Kolokyumda izleyici olarak bulunan bir mimar, 80 numaralı proje öğrencileriyle karşılıklı diyaloğa geçip, aldıkları eğitimin niteliğini, eğitimleri kapsamındaki koruma dersinin yerini sorguluyor. Böylelikle aslında bu yaklaşımın sorumlusunun öğrencilerden ziyade eğitimciler olduğunu belirtiyor. Bunun üzerine 80 numaralı proje grubunun öğrencileri, esasen amaçlarının verimli bir tartışma ortamı yaratmaya çalışmak olduğunu, bu tartışmayı da koruma düşüncesinin kendisini, temellerini ve saiklerini sorgulayarak, çoklukla karşılaşılan “yıktım=korumadım, yıkmadım=korudum” denkleminin indirgeyici çerçevesinden çıkarma girişimiyle açtıklarını, yarışma projesinde ise bu tartışma ekseninde oradaki tarihi dokuya yeni bir katman eklemeyi hedeflediklerini söylemeye çalışıyor. Söylemeye çalışıyor diyorum, çünkü izleyiciler öğrencilerin sözünü kesip, arkaya doğru dönüp, kolunu kaldırıp: “Yıktın mı? Yıktın. Tamam. Konuşulacak bir şey yok. Konu bitmiştir” diyor. Alkışlar eşliğinde salondan bu önermeye karşı bir destek olduğu görünüyor. Görünüyor diyorum, çünkü kolokyumun video görüntülerinde, salonda bulunan çok sayıdaki “üniversite çalışanı-öğretim üyesi” gülüyor, gülümsüyor, başını sallayarak onaylıyor, oldukça memnun bir görüntü sergiliyor. Bir öğrenci grubunun sözünü kesme, hevesini kırma tavrı oradaki meslektaşları rahatsız etmiyor. Salondaki tepkileri bir nebze yatıştırmak için, jürideki koruma uzmanı, isim de belirterek, yukarıdaki alıntıda da geçtiği üzere bu müdahalenin “normalde” “normal” olmadığını, ortamı yatıştırıcı, sakinleştirici, “normalleştirici” açıklamalar yapıyor.

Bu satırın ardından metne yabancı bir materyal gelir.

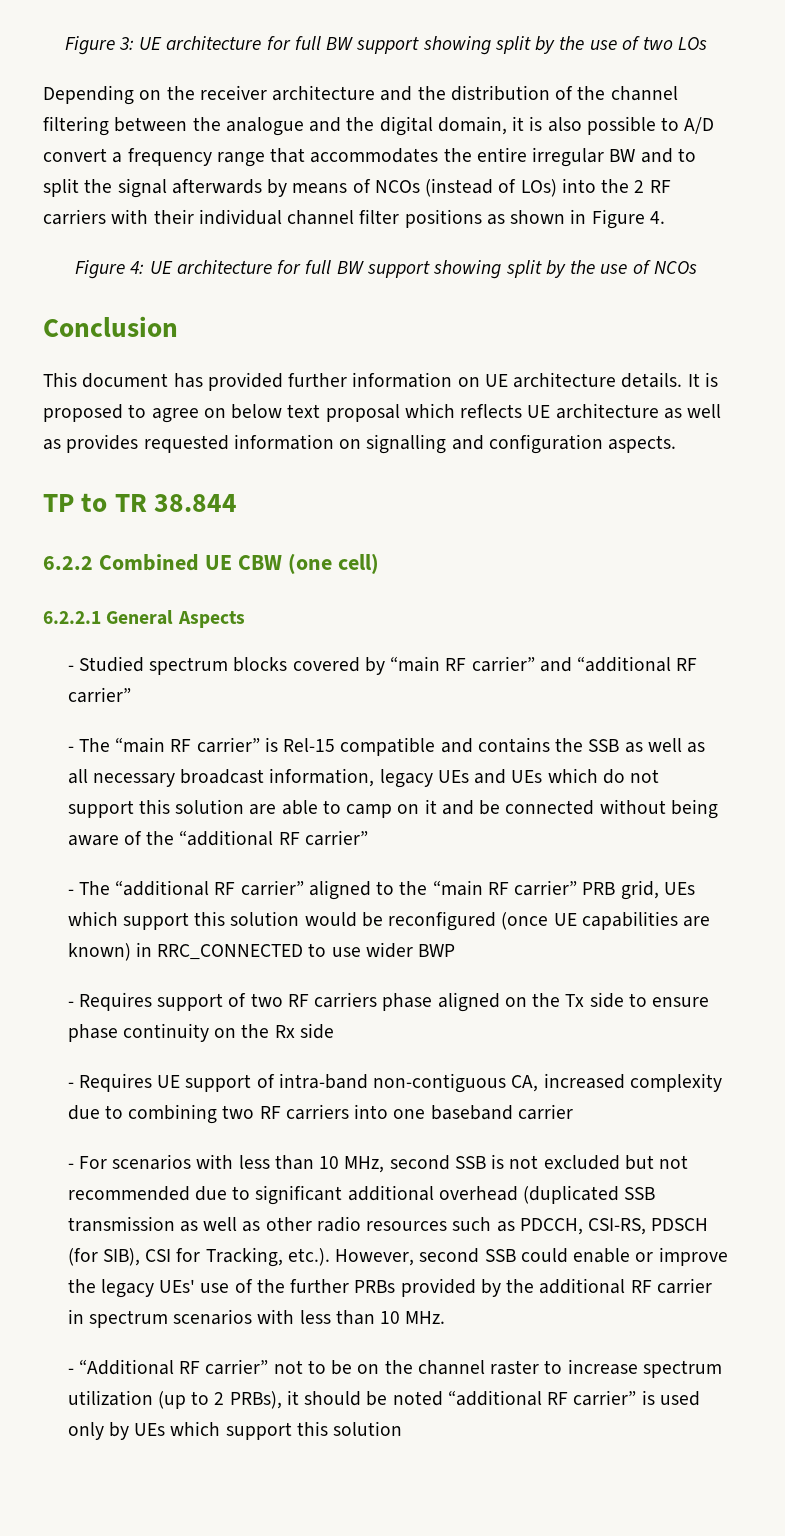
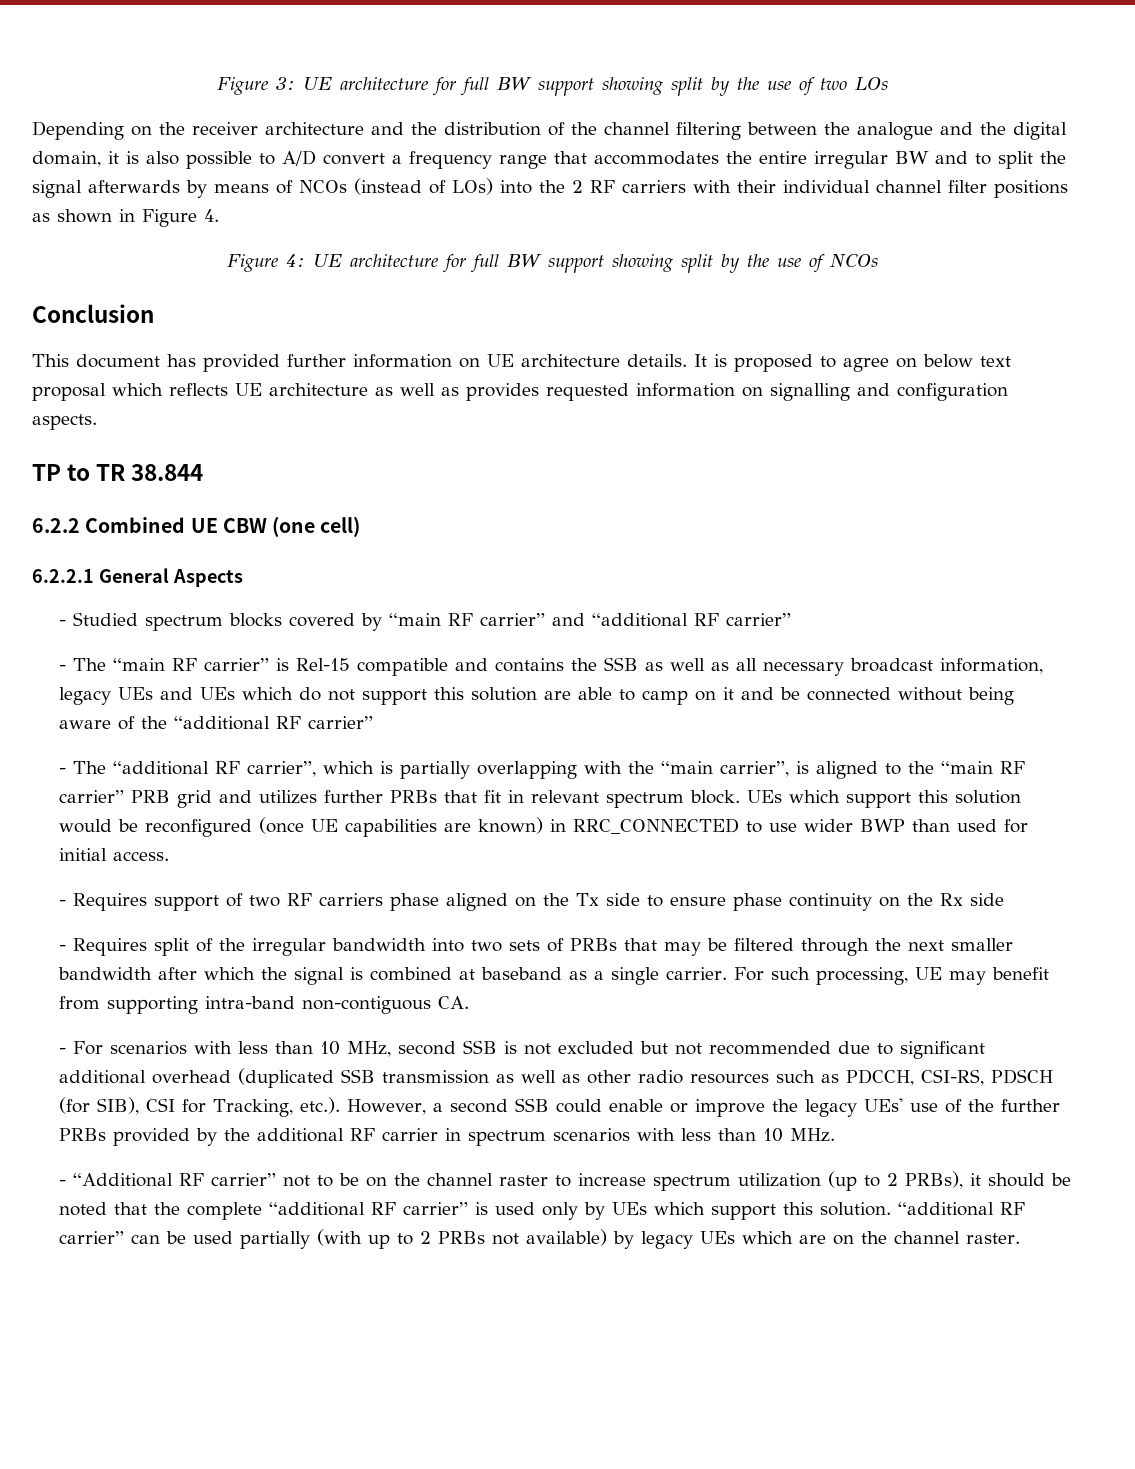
- - The “additional RF carrier” aligned to the “main RF carrier” PRB grid, UEs which support this solution would be reconfigured (once UE capabilities are known) in RRC_CONNECTED to use wider BWP
+ - The “additional RF carrier”, which is partially overlapping with the “main carrier”, is aligned to the “main RF carrier” PRB grid and utilizes further PRBs that fit in relevant spectrum block. UEs which support this solution would be reconfigured (once UE capabilities are known) in RRC_CONNECTED to use wider BWP than used for initial access.
- - Requires UE support of intra-band non-contiguous CA, increased complexity due to combining two RF carriers into one baseband carrier
+ - Requires split of the irregular bandwidth into two sets of PRBs that may be filtered through the next smaller bandwidth after which the signal is combined at baseband as a single carrier. For such processing, UE may benefit from supporting intra-band non-contiguous CA.
- - For scenarios with less than 10 MHz, second SSB is not excluded but not recommended due to significant additional overhead (duplicated SSB transmission as well as other radio resources such as PDCCH, CSI-RS, PDSCH (for SIB), CSI for Tracking, etc.). However, second SSB could enable or improve the legacy UEs' use of the further PRBs provided by the additional RF carrier in spectrum scenarios with less than 10 MHz.
+ - For scenarios with less than 10 MHz, second SSB is not excluded but not recommended due to significant additional overhead (duplicated SSB transmission as well as other radio resources such as PDCCH, CSI-RS, PDSCH (for SIB), CSI for Tracking, etc.). However, a second SSB could enable or improve the legacy UEs' use of the further PRBs provided by the additional RF carrier in spectrum scenarios with less than 10 MHz.
- - “Additional RF carrier” not to be on the channel raster to increase spectrum utilization (up to 2 PRBs), it should be noted “additional RF carrier” is used only by UEs which support this solution
+ - “Additional RF carrier” not to be on the channel raster to increase spectrum utilization (up to 2 PRBs), it should be noted that the complete “additional RF carrier” is used only by UEs which support this solution. “additional RF carrier” can be used partially (with up to 2 PRBs not available) by legacy UEs which are on the channel raster.

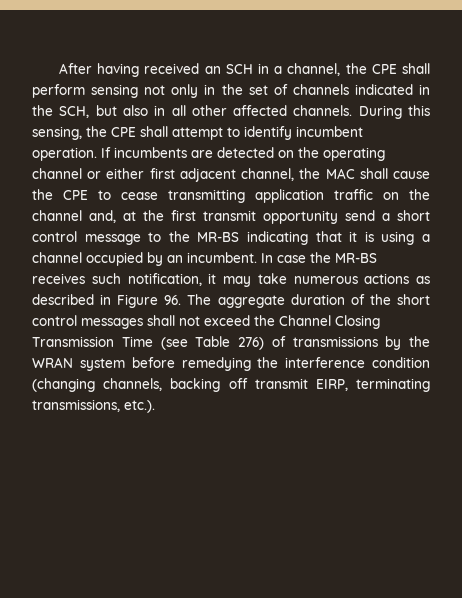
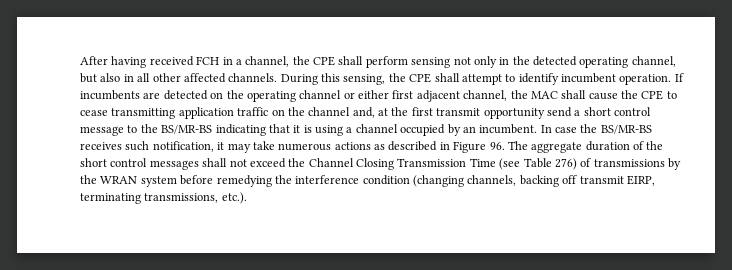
- After having received an SCH in a channel, the CPE shall perform sensing not only in the set of channels indicated in the SCH, but also in all other affected channels.
+ After having received FCH in a channel, the CPE shall perform sensing not only in the detected operating channel, but also in all other affected channels.
- If incumbents are detected on the operating channel or either first adjacent channel, the MAC shall cause the CPE to cease transmitting application traffic on the channel and, at the first transmit opportunity send a short control message to the MR-BS indicating that it is using a channel occupied by an incumbent.
+ If incumbents are detected on the operating channel or either first adjacent channel, the MAC shall cause the CPE to cease transmitting application traffic on the channel and, at the first transmit opportunity send a short control message to the BS/MR-BS indicating that it is using a channel occupied by an incumbent.
- In case the MR-BS receives such notification, it may take numerous actions as described in Figure 96. The aggregate duration of the short control messages shall not exceed the Channel Closing Transmission Time (see Table 276) of transmissions by the WRAN system before remedying the interference condition (changing channels, backing off transmit EIRP, terminating transmissions, etc.).
+ In case the BS/MR-BS receives such notification, it may take numerous actions as described in Figure 96. The aggregate duration of the short control messages shall not exceed the Channel Closing Transmission Time (see Table 276) of transmissions by the WRAN system before remedying the interference condition (changing channels, backing off transmit EIRP, terminating transmissions, etc.).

Yarışma kolokyumunda eğitimi sorgulanan kurum Sakarya Üniversitesi Mimarlık Bölümü olduğu için ve kurumdaki koruma derslerinin yürütücüsü ben olduğum için, kendisinin ithamlarına ve ortamdaki bu koruma hassasiyetine, bu hassasiyetlerin hangi şartlarda dile getirilebildiğine, meslek odası yönetimi, yarışma jüri üyeleri ve dinleyicilerin öğrenciye karşı alınan bu tavra karşı en ufak bir tepki vermek, rahatsız olmak şöyle dursun, memnuniyet içerisindeki halleri hakkındaki görüşlerimi bildirmek isterim.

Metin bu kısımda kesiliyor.